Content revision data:
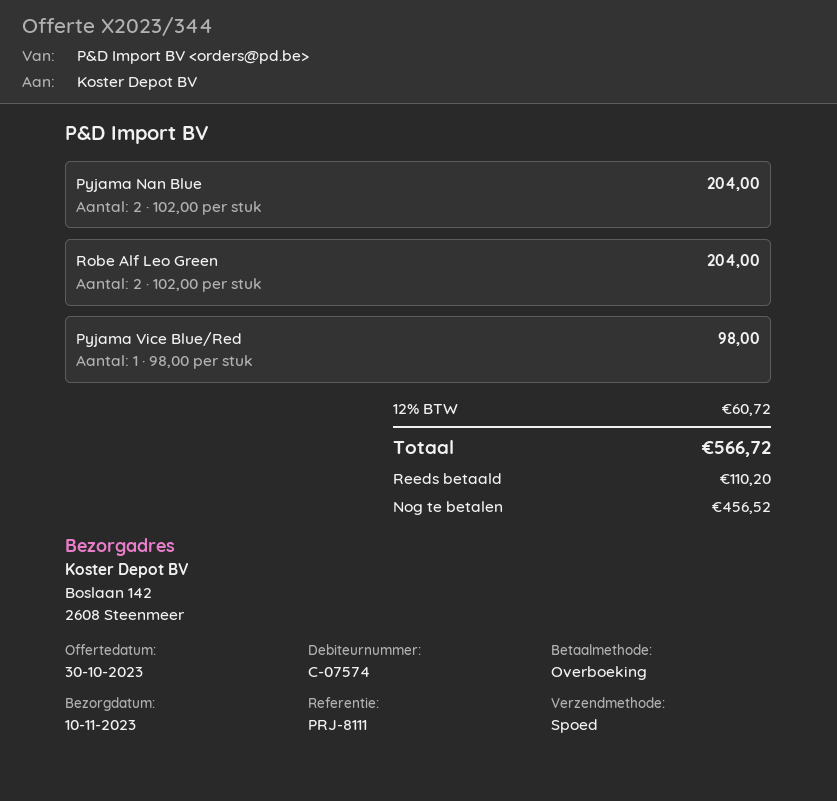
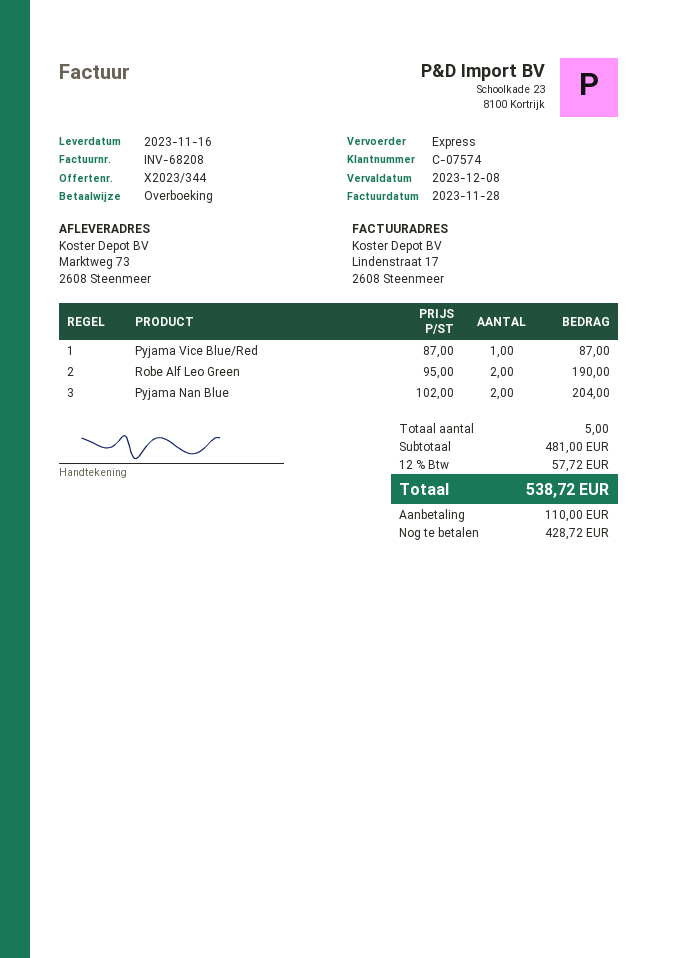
delivery date: 2023-11-10 -> 2023-11-16
ship to: Boslaan 142, 2608 Steenmeer -> Marktweg 73, 2608 Steenmeer
Robe Alf Leo Green: 2 x 102.00 = 204.00 -> 2 x 95.00 = 190.00
Pyjama Vice Blue/Red: 1 x 98.00 = 98.00 -> 1 x 87.00 = 87.00
tax: 12% = 60.72 -> 12% = 57.72
total: 566.72 -> 538.72
deposit: 110.20 -> 110.00
balance: 456.52 -> 428.72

Goal of the exercise: Return all of the entries word for word, but omit the pictures.

Exercise solution:
delivery date: 2023-11-10 -> 2023-11-16
ship to: Boslaan 142, 2608 Steenmeer -> Marktweg 73, 2608 Steenmeer
Robe Alf Leo Green: 2 x 102.00 = 204.00 -> 2 x 95.00 = 190.00
Pyjama Vice Blue/Red: 1 x 98.00 = 98.00 -> 1 x 87.00 = 87.00
tax: 12% = 60.72 -> 12% = 57.72
total: 566.72 -> 538.72
deposit: 110.20 -> 110.00
balance: 456.52 -> 428.72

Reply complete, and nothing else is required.